_Problem details_
Would you transcribe all of the data exactly, down to the last character?

_Supplied data_
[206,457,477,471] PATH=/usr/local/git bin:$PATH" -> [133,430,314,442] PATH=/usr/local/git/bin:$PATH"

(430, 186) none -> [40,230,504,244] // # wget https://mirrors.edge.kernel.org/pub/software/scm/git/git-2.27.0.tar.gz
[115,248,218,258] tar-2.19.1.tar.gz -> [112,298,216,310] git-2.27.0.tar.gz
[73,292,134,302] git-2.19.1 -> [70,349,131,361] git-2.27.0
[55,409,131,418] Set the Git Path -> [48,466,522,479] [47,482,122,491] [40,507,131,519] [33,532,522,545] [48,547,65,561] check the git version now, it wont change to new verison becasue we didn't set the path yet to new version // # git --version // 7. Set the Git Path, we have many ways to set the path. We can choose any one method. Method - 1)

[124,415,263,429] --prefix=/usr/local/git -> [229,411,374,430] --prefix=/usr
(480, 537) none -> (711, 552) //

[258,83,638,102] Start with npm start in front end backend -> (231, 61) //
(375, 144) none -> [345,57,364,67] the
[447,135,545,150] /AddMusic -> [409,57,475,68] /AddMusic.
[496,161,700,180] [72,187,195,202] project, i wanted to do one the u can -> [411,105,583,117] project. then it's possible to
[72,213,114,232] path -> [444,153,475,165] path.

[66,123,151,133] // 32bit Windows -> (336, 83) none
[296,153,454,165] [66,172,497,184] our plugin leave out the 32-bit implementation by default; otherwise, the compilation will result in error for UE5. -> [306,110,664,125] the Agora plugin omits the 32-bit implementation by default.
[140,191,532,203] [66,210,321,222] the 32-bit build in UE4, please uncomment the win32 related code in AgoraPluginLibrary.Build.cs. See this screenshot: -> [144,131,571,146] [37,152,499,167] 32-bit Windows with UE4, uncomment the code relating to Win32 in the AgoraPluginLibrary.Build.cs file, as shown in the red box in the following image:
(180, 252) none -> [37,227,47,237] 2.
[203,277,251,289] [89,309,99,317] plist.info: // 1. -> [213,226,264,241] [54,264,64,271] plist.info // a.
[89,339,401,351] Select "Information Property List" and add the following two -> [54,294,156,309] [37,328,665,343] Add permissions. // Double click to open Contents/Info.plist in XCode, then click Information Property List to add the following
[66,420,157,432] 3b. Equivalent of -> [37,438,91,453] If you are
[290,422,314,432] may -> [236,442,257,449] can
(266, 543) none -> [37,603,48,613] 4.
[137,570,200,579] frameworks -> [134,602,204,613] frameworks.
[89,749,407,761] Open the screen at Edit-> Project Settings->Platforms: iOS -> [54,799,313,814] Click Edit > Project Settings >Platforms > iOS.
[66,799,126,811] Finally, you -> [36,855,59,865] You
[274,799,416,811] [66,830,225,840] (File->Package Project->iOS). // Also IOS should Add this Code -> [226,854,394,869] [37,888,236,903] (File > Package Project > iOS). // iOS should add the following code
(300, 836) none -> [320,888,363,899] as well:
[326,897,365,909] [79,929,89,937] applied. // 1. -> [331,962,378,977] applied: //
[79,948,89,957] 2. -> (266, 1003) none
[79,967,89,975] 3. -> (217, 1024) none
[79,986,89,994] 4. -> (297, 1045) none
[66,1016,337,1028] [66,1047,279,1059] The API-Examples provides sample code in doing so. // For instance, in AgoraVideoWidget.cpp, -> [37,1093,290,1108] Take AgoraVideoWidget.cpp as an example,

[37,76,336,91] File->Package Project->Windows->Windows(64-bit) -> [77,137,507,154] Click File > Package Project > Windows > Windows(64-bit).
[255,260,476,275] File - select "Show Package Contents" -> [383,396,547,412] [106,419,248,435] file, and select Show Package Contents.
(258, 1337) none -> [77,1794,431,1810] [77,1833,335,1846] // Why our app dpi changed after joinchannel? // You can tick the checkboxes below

_Problem solution_
[206,457,477,471] PATH=/usr/local/git bin:$PATH" -> [133,430,314,442] PATH=/usr/local/git/bin:$PATH"

(430, 186) none -> [40,230,504,244] // # wget https://mirrors.edge.kernel.org/pub/software/scm/git/git-2.27.0.tar.gz
[115,248,218,258] tar-2.19.1.tar.gz -> [112,298,216,310] git-2.27.0.tar.gz
[73,292,134,302] git-2.19.1 -> [70,349,131,361] git-2.27.0
[55,409,131,418] Set the Git Path -> [48,466,522,479] [47,482,122,491] [40,507,131,519] [33,532,522,545] [48,547,65,561] check the git version now, it wont change to new verison becasue we didn't set the path yet to new version // # git --version // 7. Set the Git Path, we have many ways to set the path. We can choose any one method. Method - 1)

[124,415,263,429] --prefix=/usr/local/git -> [229,411,374,430] --prefix=/usr
(480, 537) none -> (711, 552) //

[258,83,638,102] Start with npm start in front end backend -> (231, 61) //
(375, 144) none -> [345,57,364,67] the
[447,135,545,150] /AddMusic -> [409,57,475,68] /AddMusic.
[496,161,700,180] [72,187,195,202] project, i wanted to do one the u can -> [411,105,583,117] project. then it's possible to
[72,213,114,232] path -> [444,153,475,165] path.

[66,123,151,133] // 32bit Windows -> (336, 83) none
[296,153,454,165] [66,172,497,184] our plugin leave out the 32-bit implementation by default; otherwise, the compilation will result in error for UE5. -> [306,110,664,125] the Agora plugin omits the 32-bit implementation by default.
[140,191,532,203] [66,210,321,222] the 32-bit build in UE4, please uncomment the win32 related code in AgoraPluginLibrary.Build.cs. See this screenshot: -> [144,131,571,146] [37,152,499,167] 32-bit Windows with UE4, uncomment the code relating to Win32 in the AgoraPluginLibrary.Build.cs file, as shown in the red box in the following image:
(180, 252) none -> [37,227,47,237] 2.
[203,277,251,289] [89,309,99,317] plist.info: // 1. -> [213,226,264,241] [54,264,64,271] plist.info // a.
[89,339,401,351] Select "Information Property List" and add the following two -> [54,294,156,309] [37,328,665,343] Add permissions. // Double click to open Contents/Info.plist in XCode, then click Information Property List to add the following
[66,420,157,432] 3b. Equivalent of -> [37,438,91,453] If you are
[290,422,314,432] may -> [236,442,257,449] can
(266, 543) none -> [37,603,48,613] 4.
[137,570,200,579] frameworks -> [134,602,204,613] frameworks.
[89,749,407,761] Open the screen at Edit-> Project Settings->Platforms: iOS -> [54,799,313,814] Click Edit > Project Settings >Platforms > iOS.
[66,799,126,811] Finally, you -> [36,855,59,865] You
[274,799,416,811] [66,830,225,840] (File->Package Project->iOS). // Also IOS should Add this Code -> [226,854,394,869] [37,888,236,903] (File > Package Project > iOS). // iOS should add the following code
(300, 836) none -> [320,888,363,899] as well:
[326,897,365,909] [79,929,89,937] applied. // 1. -> [331,962,378,977] applied: //
[79,948,89,957] 2. -> (266, 1003) none
[79,967,89,975] 3. -> (217, 1024) none
[79,986,89,994] 4. -> (297, 1045) none
[66,1016,337,1028] [66,1047,279,1059] The API-Examples provides sample code in doing so. // For instance, in AgoraVideoWidget.cpp, -> [37,1093,290,1108] Take AgoraVideoWidget.cpp as an example,

[37,76,336,91] File->Package Project->Windows->Windows(64-bit) -> [77,137,507,154] Click File > Package Project > Windows > Windows(64-bit).
[255,260,476,275] File - select "Show Package Contents" -> [383,396,547,412] [106,419,248,435] file, and select Show Package Contents.
(258, 1337) none -> [77,1794,431,1810] [77,1833,335,1846] // Why our app dpi changed after joinchannel? // You can tick the checkboxes below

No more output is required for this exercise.